Exercise:
Span requested from the data below: the line with "font-size: 15px ->" through the line with "html: <div> <div>", both included. Give only these lines again, exactly, and leave every picture out.

START Input records

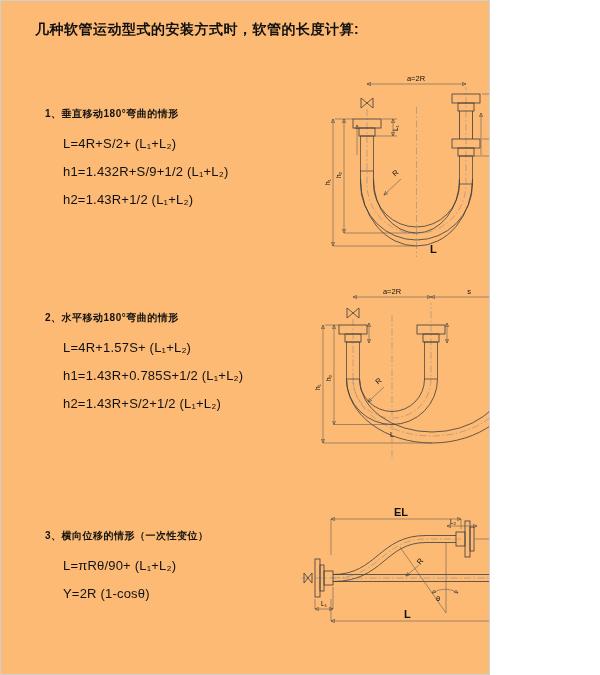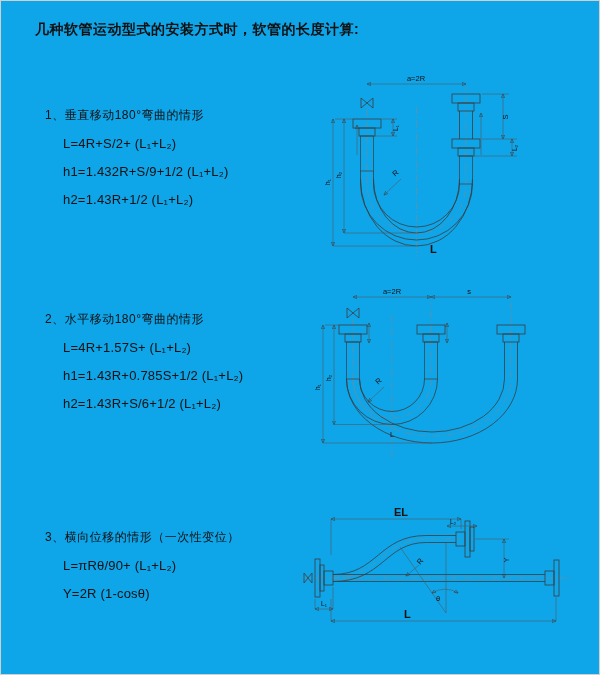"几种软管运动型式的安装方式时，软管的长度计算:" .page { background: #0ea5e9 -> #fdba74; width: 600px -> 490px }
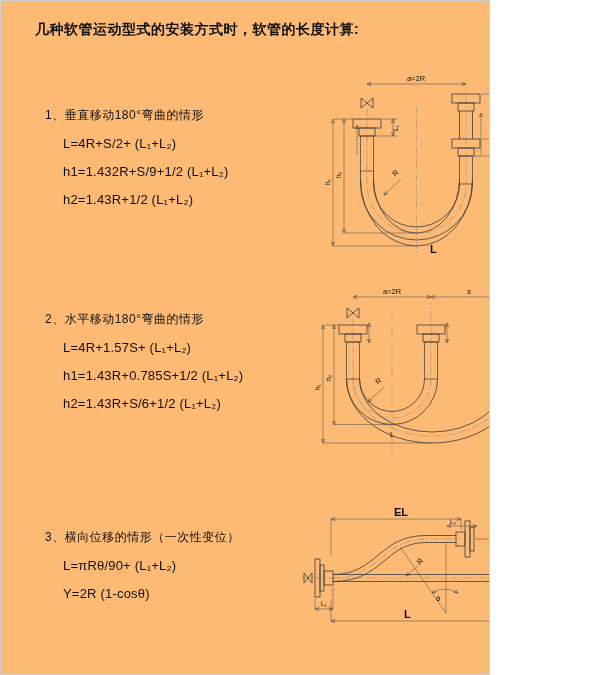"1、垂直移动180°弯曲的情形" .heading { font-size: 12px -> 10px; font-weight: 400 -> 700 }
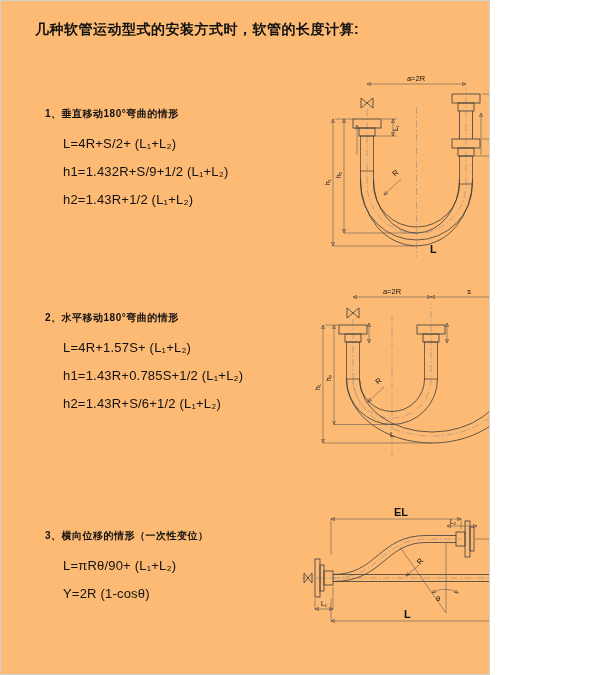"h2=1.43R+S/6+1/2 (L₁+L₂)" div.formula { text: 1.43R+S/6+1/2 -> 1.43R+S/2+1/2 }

END Input records
START Input records

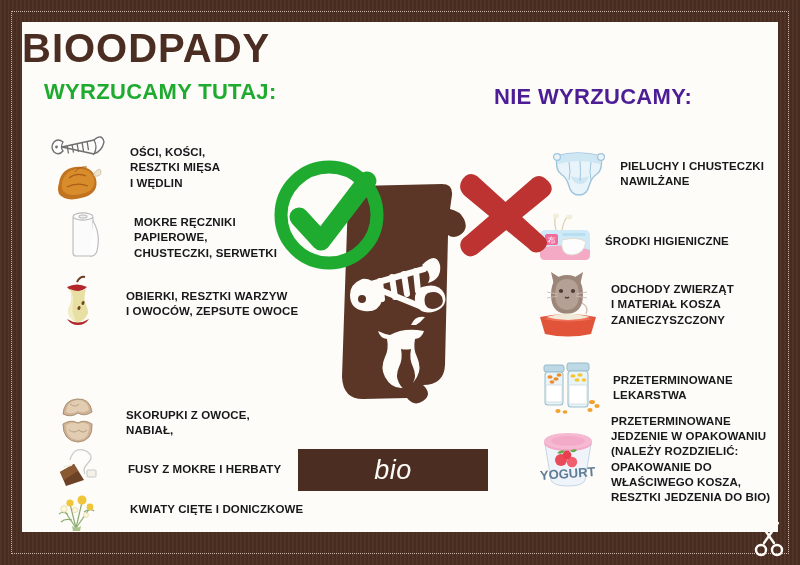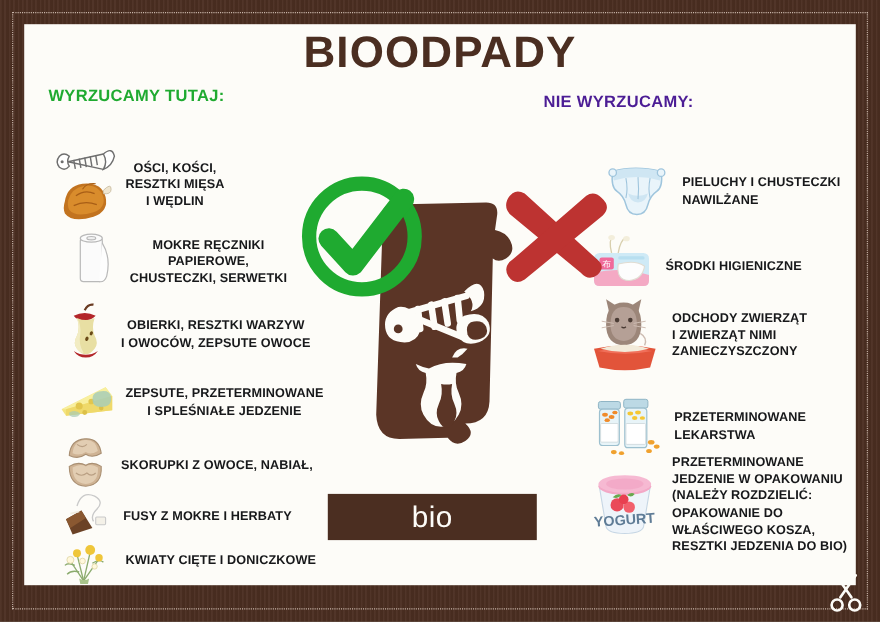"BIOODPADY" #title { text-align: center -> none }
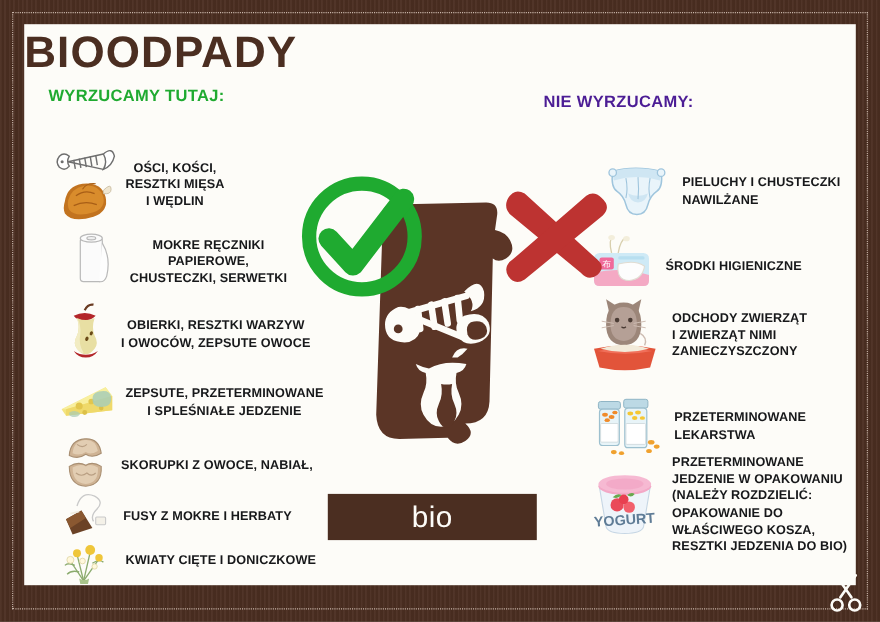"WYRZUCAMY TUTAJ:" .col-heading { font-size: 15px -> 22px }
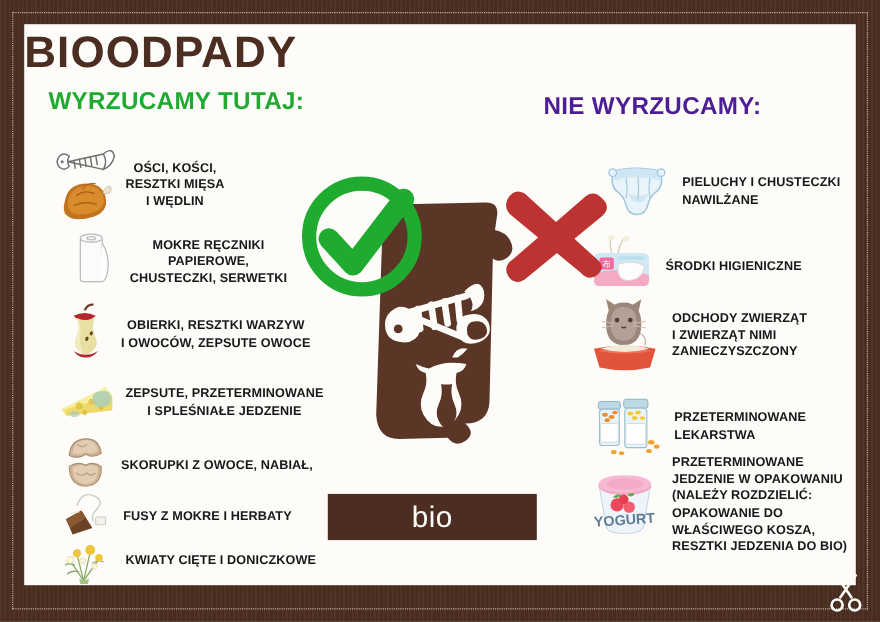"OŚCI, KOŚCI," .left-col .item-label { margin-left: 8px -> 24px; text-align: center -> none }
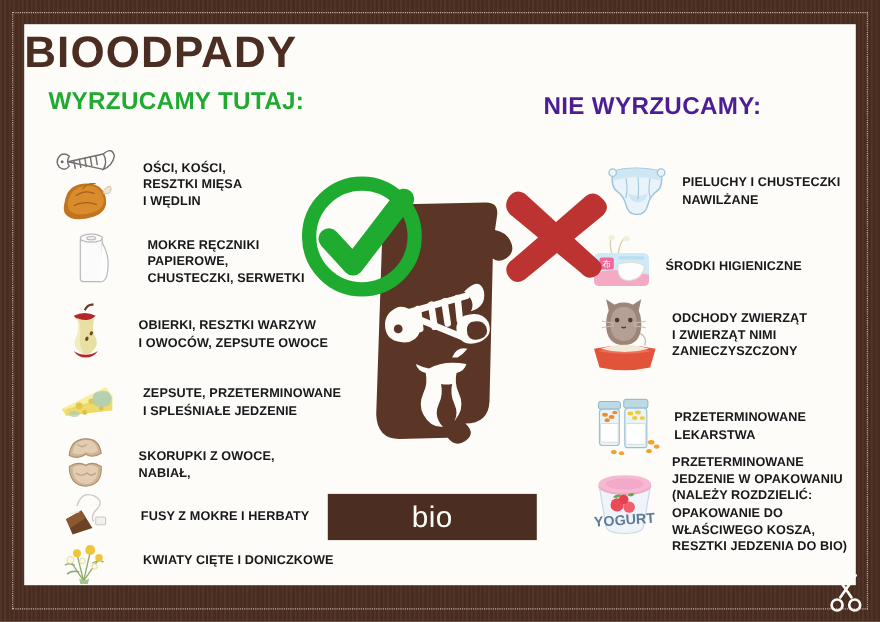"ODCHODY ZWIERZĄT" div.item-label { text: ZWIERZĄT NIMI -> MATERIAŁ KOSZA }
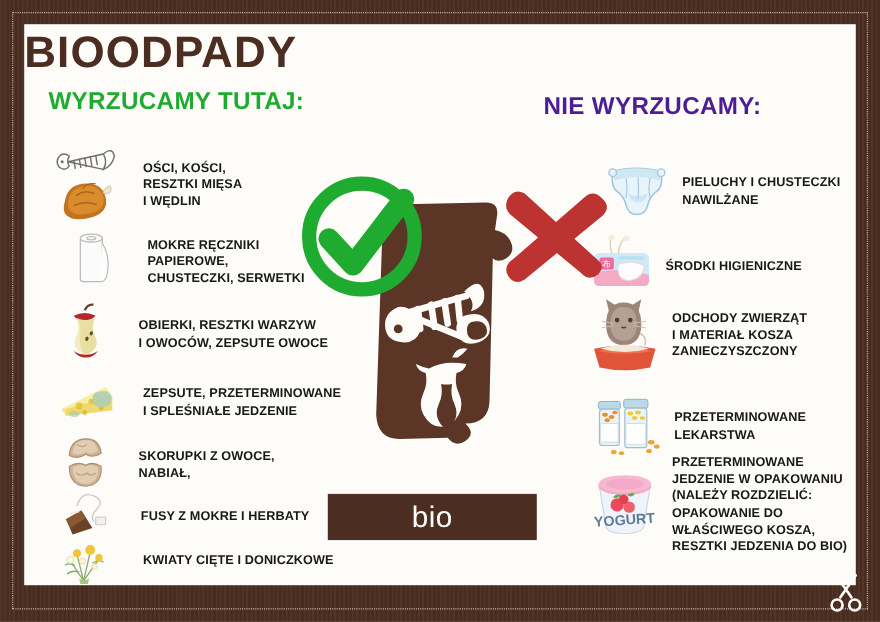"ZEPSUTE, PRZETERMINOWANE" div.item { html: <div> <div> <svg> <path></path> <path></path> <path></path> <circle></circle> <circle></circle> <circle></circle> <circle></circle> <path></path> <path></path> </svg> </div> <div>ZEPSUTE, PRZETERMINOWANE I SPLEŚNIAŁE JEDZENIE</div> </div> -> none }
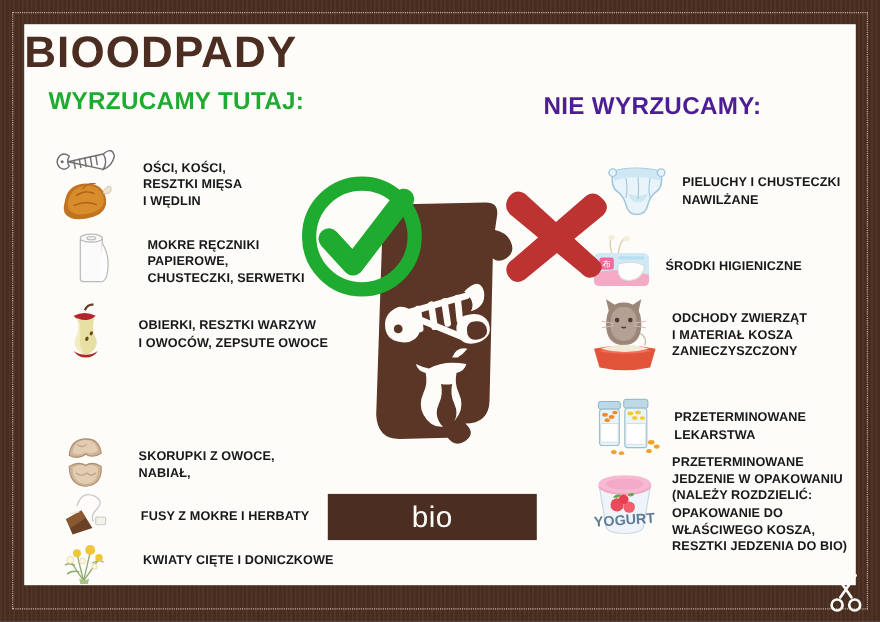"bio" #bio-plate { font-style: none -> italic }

END Input records

Solution to this exercise:
"WYRZUCAMY TUTAJ:" .col-heading { font-size: 15px -> 22px }
"OŚCI, KOŚCI," .left-col .item-label { margin-left: 8px -> 24px; text-align: center -> none }
"ODCHODY ZWIERZĄT" div.item-label { text: ZWIERZĄT NIMI -> MATERIAŁ KOSZA }
"ZEPSUTE, PRZETERMINOWANE" div.item { html: <div> <div> <svg> <path></path> <path></path> <path></path> <circle></circle> <circle></circle> <circle></circle> <circle></circle> <path></path> <path></path> </svg> </div> <div>ZEPSUTE, PRZETERMINOWANE I SPLEŚNIAŁE JEDZENIE</div> </div> -> none }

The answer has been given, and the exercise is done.